Exercise requirements =>
Quote the entries below from the line with "- 2. On the" through the line with "4. Reopen Minerals", both ends included, and only those lines.

--- Provided records Enclosed Below ---

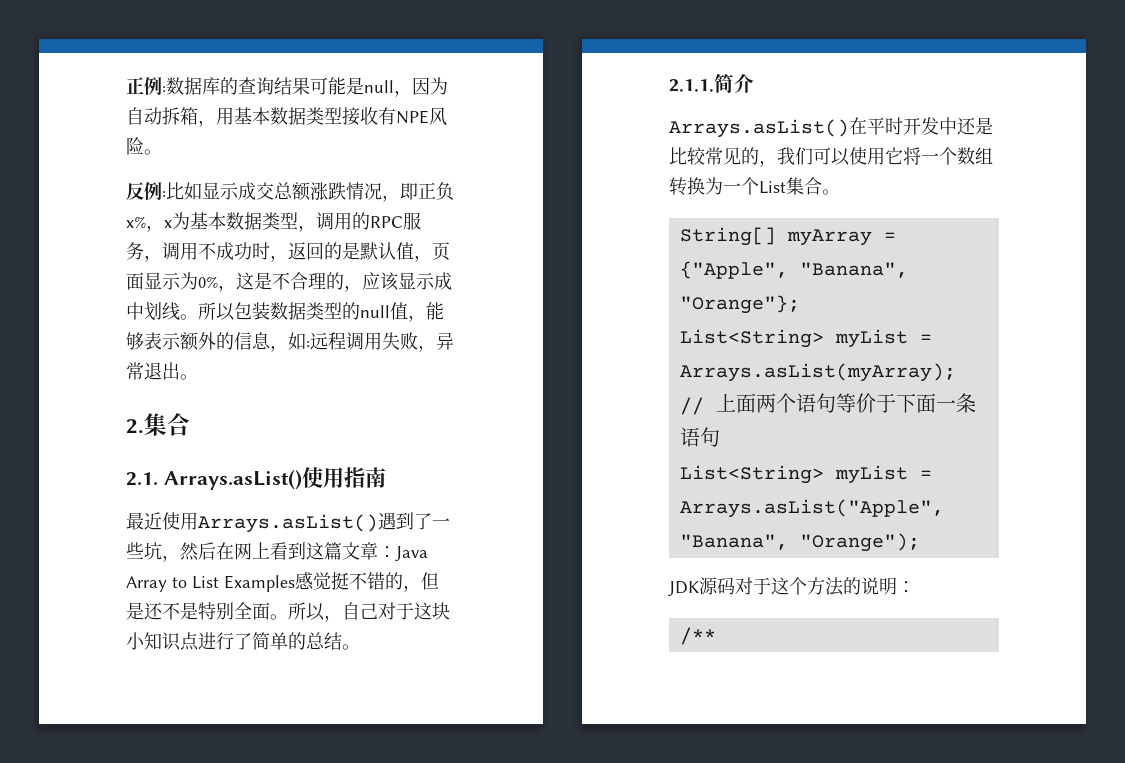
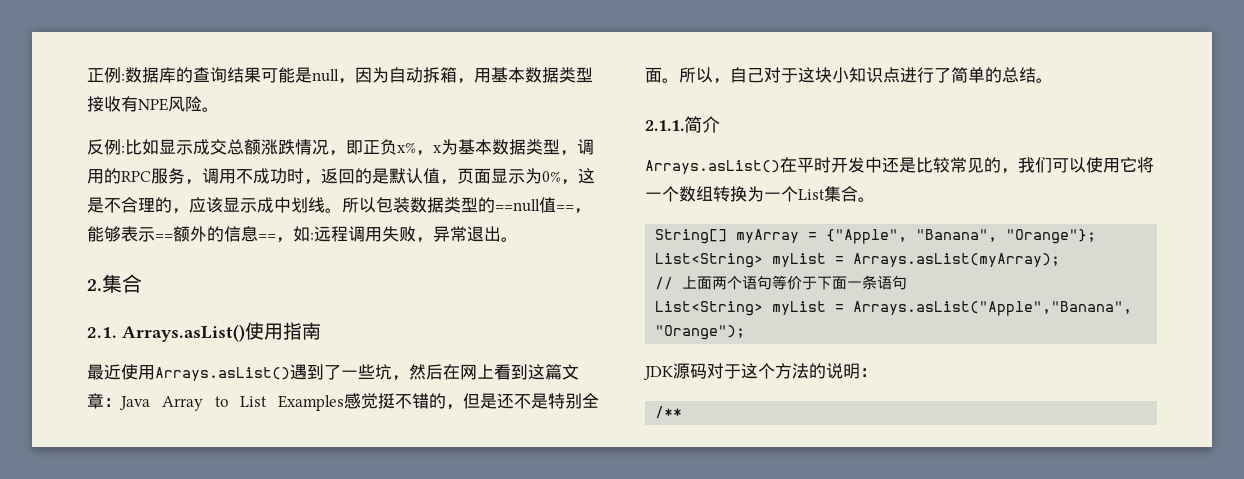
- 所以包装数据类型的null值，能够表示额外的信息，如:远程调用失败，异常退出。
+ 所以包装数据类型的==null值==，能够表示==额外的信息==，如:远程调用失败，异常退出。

--- End of Enclosed Provided records ---
--- Provided records Enclosed Below ---

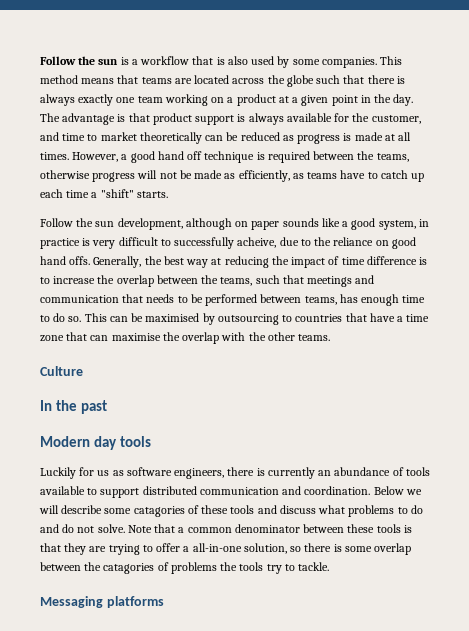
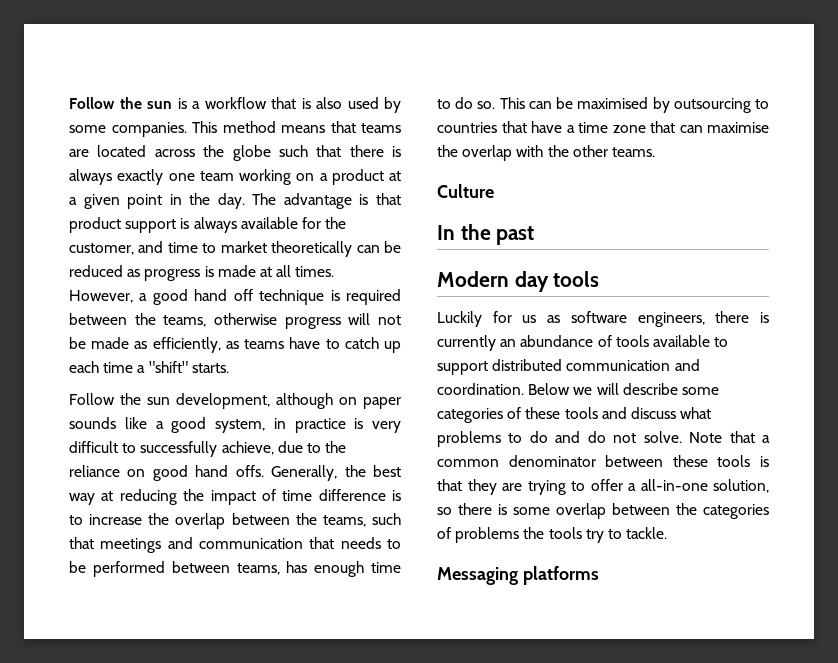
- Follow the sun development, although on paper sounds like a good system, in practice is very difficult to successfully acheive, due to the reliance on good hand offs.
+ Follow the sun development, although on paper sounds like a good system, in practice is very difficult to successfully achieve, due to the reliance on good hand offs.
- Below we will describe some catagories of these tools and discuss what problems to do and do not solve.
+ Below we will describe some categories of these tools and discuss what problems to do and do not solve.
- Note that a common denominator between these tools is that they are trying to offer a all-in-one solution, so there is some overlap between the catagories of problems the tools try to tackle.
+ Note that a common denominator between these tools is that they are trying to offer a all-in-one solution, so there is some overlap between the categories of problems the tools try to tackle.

--- End of Enclosed Provided records ---
--- Provided records Enclosed Below ---

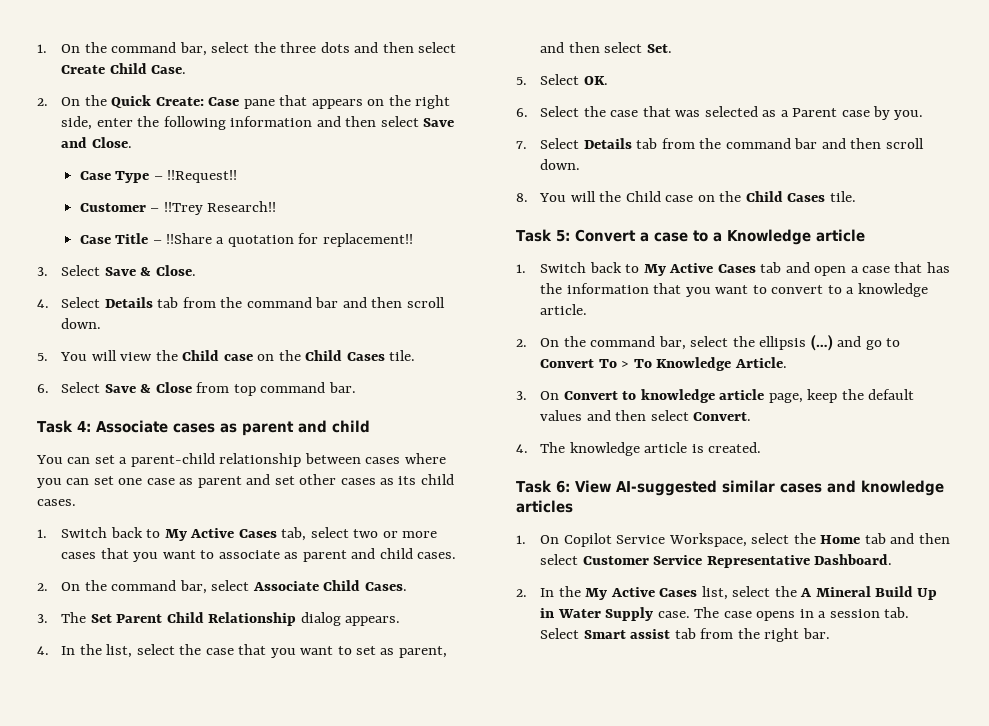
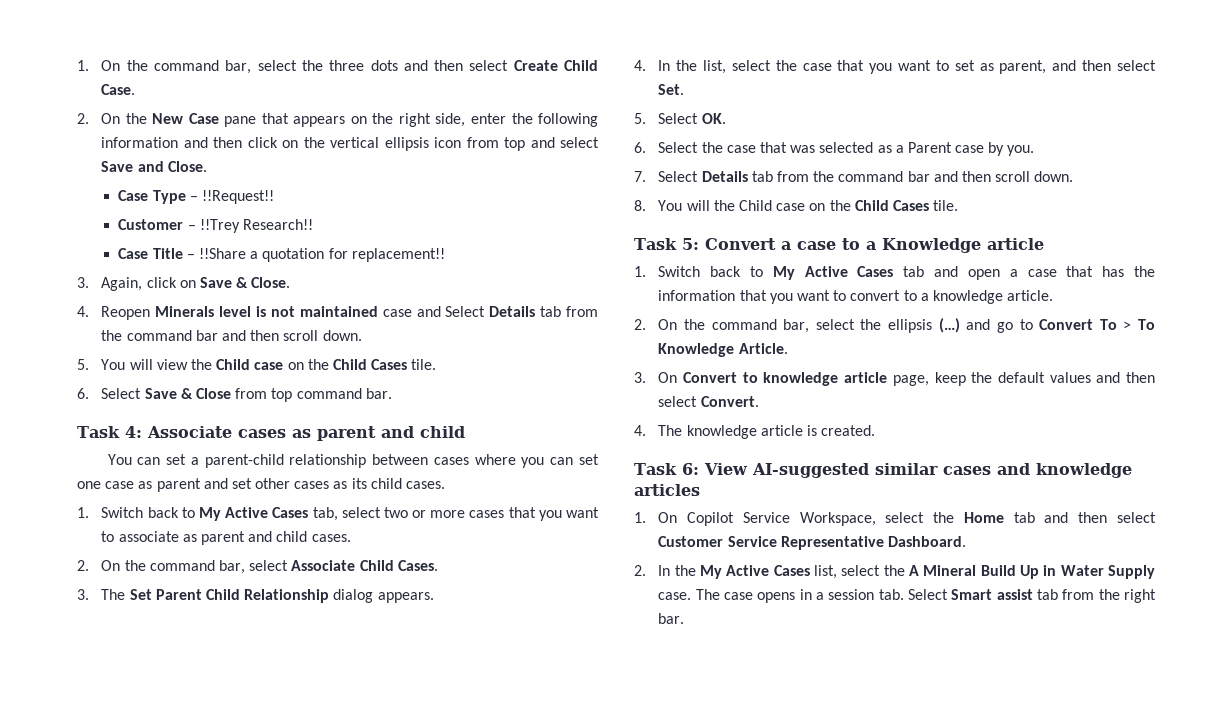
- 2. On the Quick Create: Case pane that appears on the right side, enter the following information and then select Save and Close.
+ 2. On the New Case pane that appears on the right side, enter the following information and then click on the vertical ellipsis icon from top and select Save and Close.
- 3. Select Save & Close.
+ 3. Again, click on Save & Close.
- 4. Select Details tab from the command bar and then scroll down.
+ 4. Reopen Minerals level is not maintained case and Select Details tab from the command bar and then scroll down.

--- End of Enclosed Provided records ---

Written response =>
- 2. On the Quick Create: Case pane that appears on the right side, enter the following information and then select Save and Close.
+ 2. On the New Case pane that appears on the right side, enter the following information and then click on the vertical ellipsis icon from top and select Save and Close.
- 3. Select Save & Close.
+ 3. Again, click on Save & Close.
- 4. Select Details tab from the command bar and then scroll down.
+ 4. Reopen Minerals level is not maintained case and Select Details tab from the command bar and then scroll down.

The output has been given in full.